WHAT THIS TASK INVOLVES
Find the lines holding the string "Email" in the data, then copy all of them.

RECORD EXTRACTS
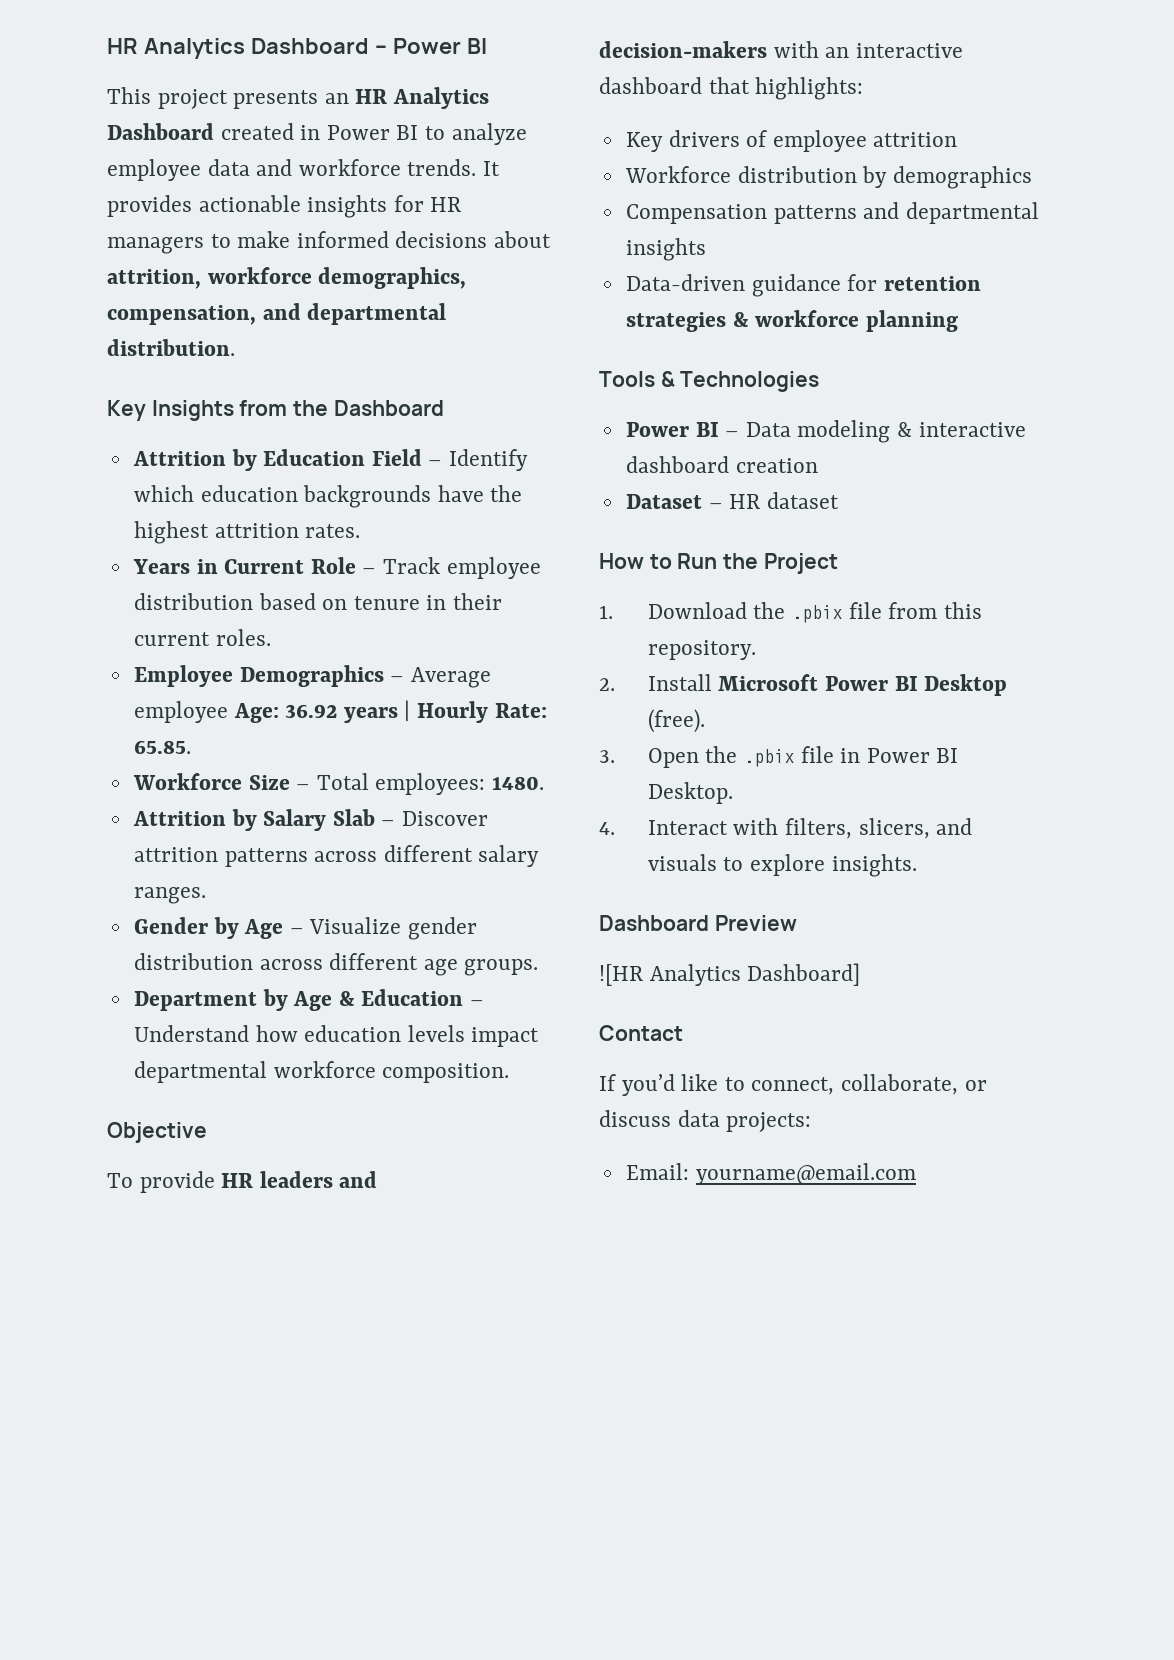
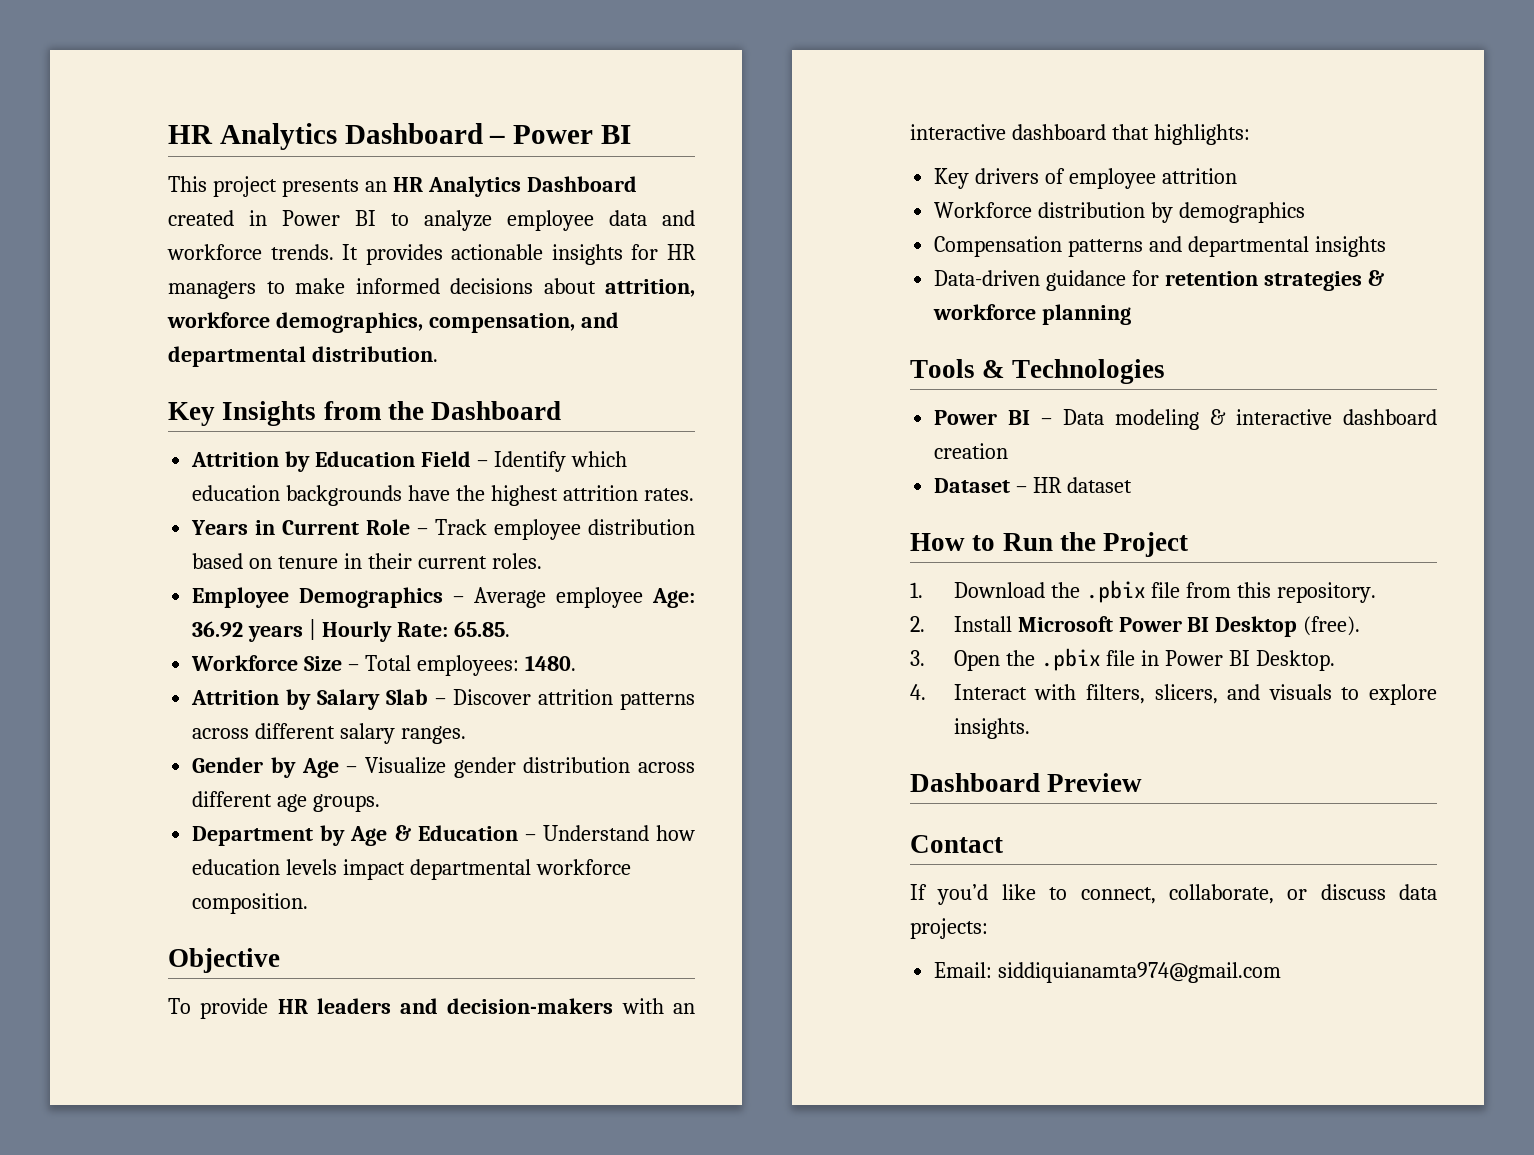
- ![HR Analytics Dashboard]
- Email: yourname@email.com
+ Email: siddiquianamta974@gmail.com

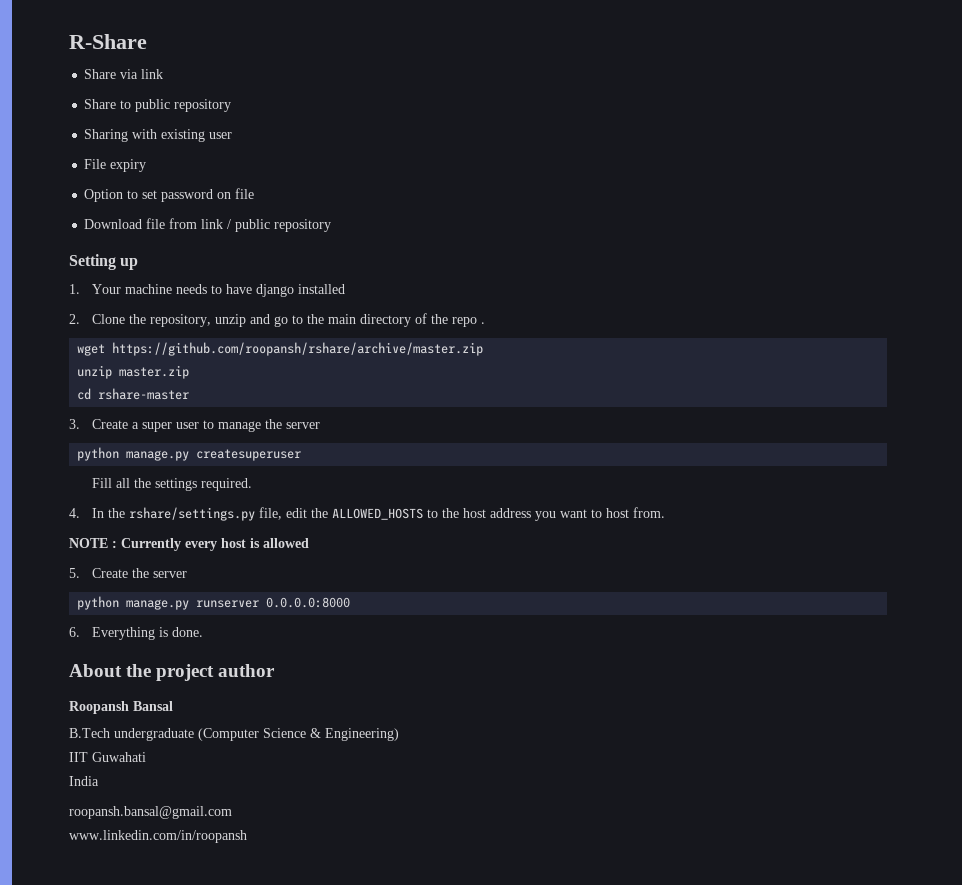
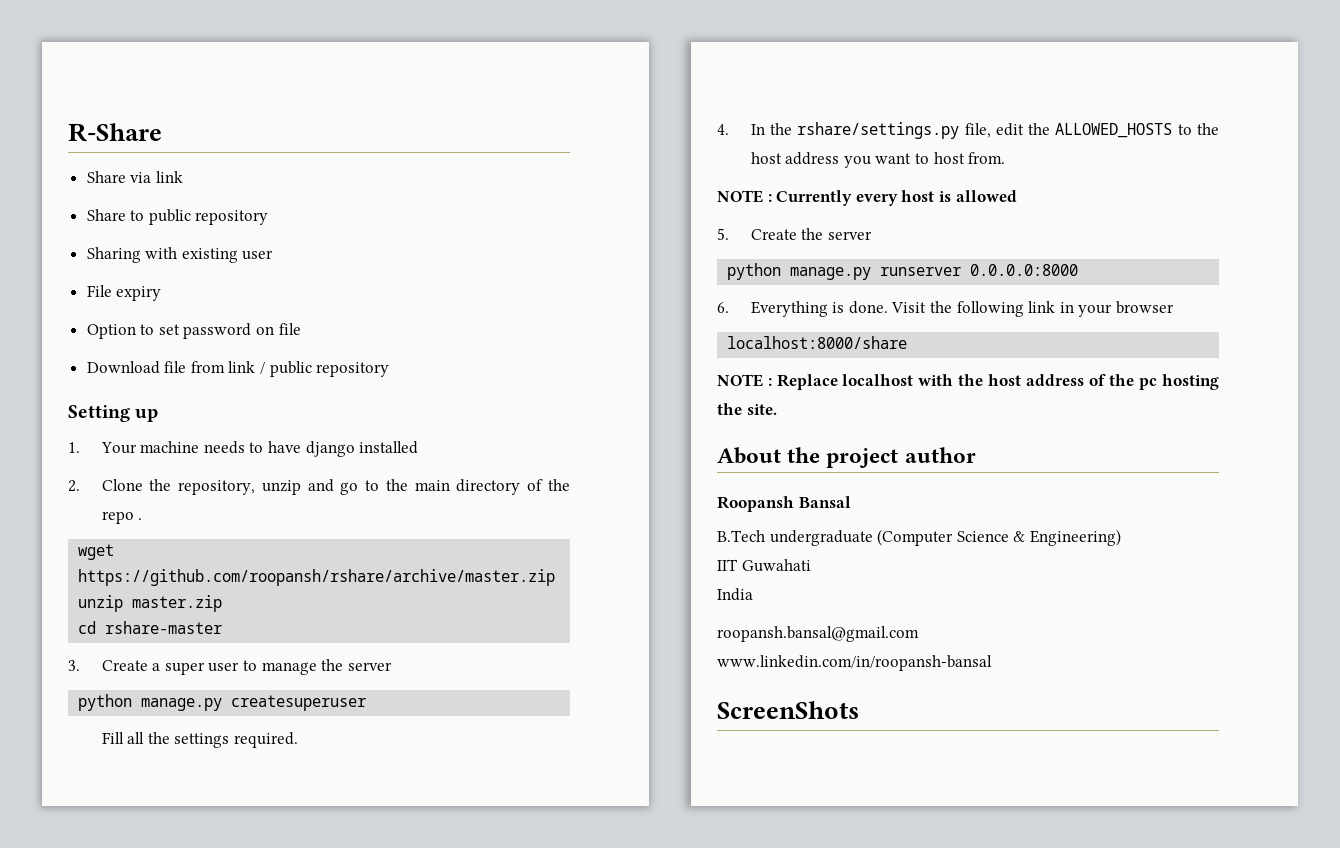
+ Visit the following link in your browser
+ localhost:8000/share
+ NOTE : Replace localhost with the host address of the pc hosting the site.
- www.linkedin.com/in/roopansh
+ www.linkedin.com/in/roopansh-bansal
+ ScreenShots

ANSWER FOR THE TASK
- Email: yourname@email.com
+ Email: siddiquianamta974@gmail.com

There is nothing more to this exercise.